Careful, this is a family friendly site. I can see this could get a little heated if we don't nip it in the bud.:D:D:D


----------



## forkin pork (Jan 19, 2018)

I don't think he meant any harm Reverend grillmonkey :confused:

Oh and if you can, send a little blessing my way, I need it in here. :D


----------



## Bearcarver (Jan 19, 2018)

noxwaste said:


> *A lot of the issues I had with my MES is the temperature fluctuations. That thing would range from being 5 degrees off at times to being 50 degrees off at times. It was a very hit or miss smoker for me. I wouldn't say the food I made was trash, I just couldn't ever give an exact answer on "When is dinner going to be ready?" when asked because it varied wildly depending on what the thermostat was going to do.
> 
> Want to smoke in cold temperatures? Forget about it. I tried smoking a brisket overnight in 15 degree weather and that thing wouldn't get above 180 for NOTHING.*
> 
> ...




Shoulda got that one fixed.
That's not normal.
I have none of those problems with any of my MES units over 9 years.

Bear


----------



## forkin pork (Jan 19, 2018)

Ya know what BearCarver, I'm kinda in the market for a new smoker that is a somewhat of a, set it and forget it.
Someone recommended the MES and I looked at some YouTube stuff and reviews.
Everything looks great on the surface and I like the MES for what it is.
But I am concerned out the thin walls and air leaks, especially for me up here in the northeaster US.
Are the MES really air tight, especially on windy days?


----------



## Bearcarver (Jan 20, 2018)

forkin pork said:


> Ya know what BearCarver, I'm kinda in the market for a new smoker that is a somewhat of a, set it and forget it.
> Someone recommended the MES and I looked at some YouTube stuff and reviews.
> Everything looks great on the surface and I like the MES for what it is.
> But I am concerned out the thin walls and air leaks, especially for me up here in the northeaster US.
> Are the MES really air tight, especially on windy days?

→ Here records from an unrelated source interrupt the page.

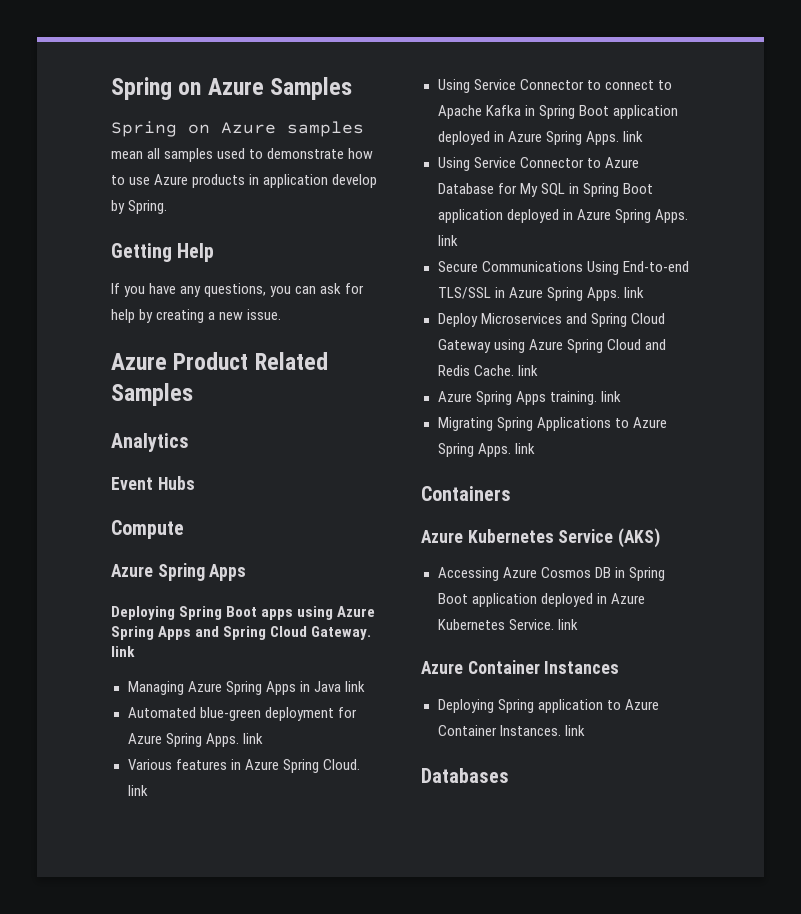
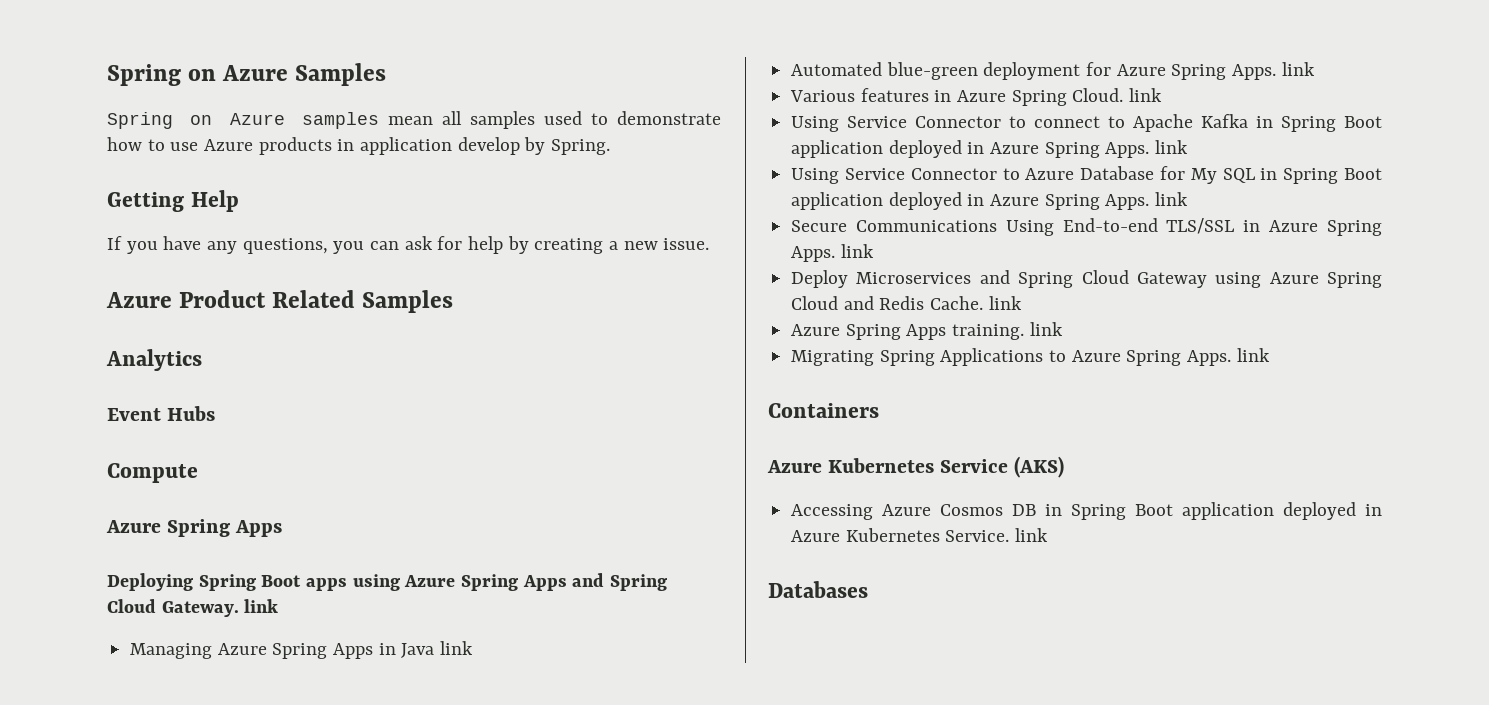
[421,660,620,674] [437,699,659,713] [437,725,585,736] // Azure Container Instances // Deploying Spring application to Azure Container Instances. link -> (1049, 535) none

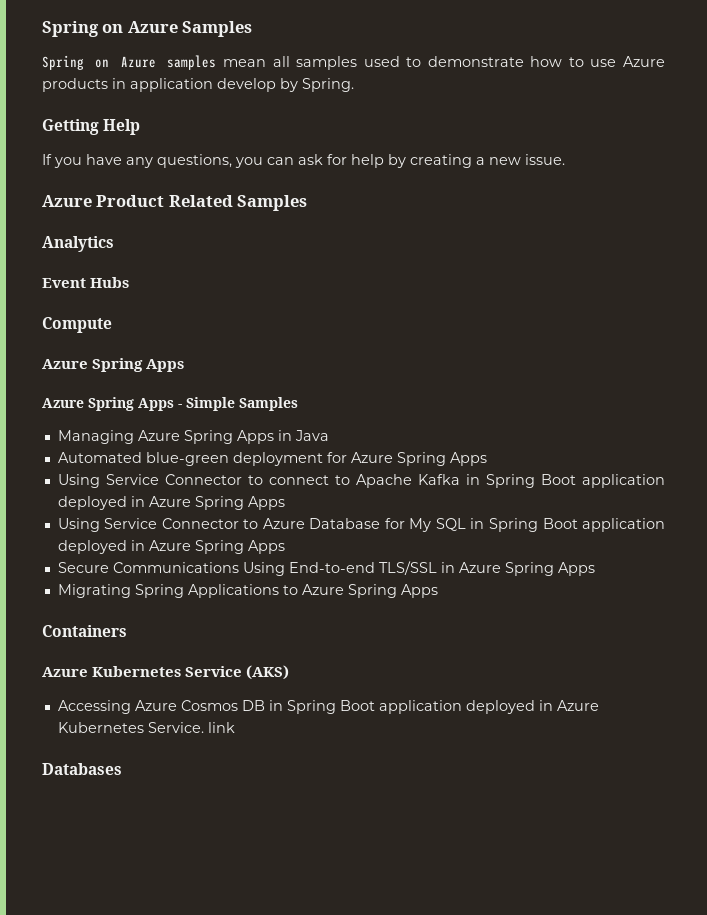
[107,573,668,591] [107,599,279,617] Deploying Spring Boot apps using Azure Spring Apps and Spring Cloud Gateway. link -> [42,397,298,411] Azure Spring Apps - Simple Samples
[440,641,474,655] link -> (329, 435) none
[1232,62,1315,80] [790,88,1163,106] Apps. link // Various features in Azure Spring Cloud. link -> [449,452,487,466] Apps
[1105,140,1189,158] Apps. link -> [247,496,285,510] Apps
[1105,192,1189,210] Apps. link -> [247,540,285,554] Apps
[791,244,874,262] [791,270,1382,288] [791,296,1022,310] [791,322,1063,340] Apps. link // Deploy Microservices and Spring Cloud Gateway using Azure Spring Cloud and Redis Cache. link // Azure Spring Apps training. link -> [557,562,595,576] Apps
[1187,348,1270,366] Apps. link -> [400,584,438,598] Apps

With an MES, like many other things, you can get one that has electronics problems, and other things that are mentioned here & there on this forum.
However I don't think I can think of any complaints about not being insulated well enough, or any leaks.

The only place an MES can lose heat easily would be the top vent. I keep my Top Vent open fully all the time, while smoking, except when it's windy out. Then I'll generally adjust it down to between slightly open and 1/2 way open, depending on how much wind there is.
Some say the glass in the door is a big heat loss, but I never saw that, and IMHO I believe that to be another excuse for just not wanting a window in the door, along with not wanting to keep it clean.

Bear


----------



## muddydogs (Jan 20, 2018)

forkin pork said:


> Ya know what BearCarver, I'm kinda in the market for a new smoker that is a somewhat of a, set it and forget it.
> Someone recommended the MES and I looked at some YouTube stuff and reviews.
> Everything looks great on the surface and I like the MES for what it is.
> But I am concerned out the thin walls and air leaks, especially for me up here in the northeaster US.
> Are the MES really air tight, especially on windy days?



MES and thin walls just doesn't go together, when I first got my unit during the 275 degree burn off I ran my hand all around the outside of the box and while it was warmer then the ambient temp there was no noticeable hot areas. At 275 you don't want to touch the glass for very long as its definitely hot but the rest of the box is very well insulated. My door seals up very well and with the MES adjustable door latch one shouldn't have any leaks around the door.


----------



## forkin pork (Jan 20, 2018)

Well thanks for all the info, I appreciate it.
At least you don't have a problem chattin with me, like others :confused:


----------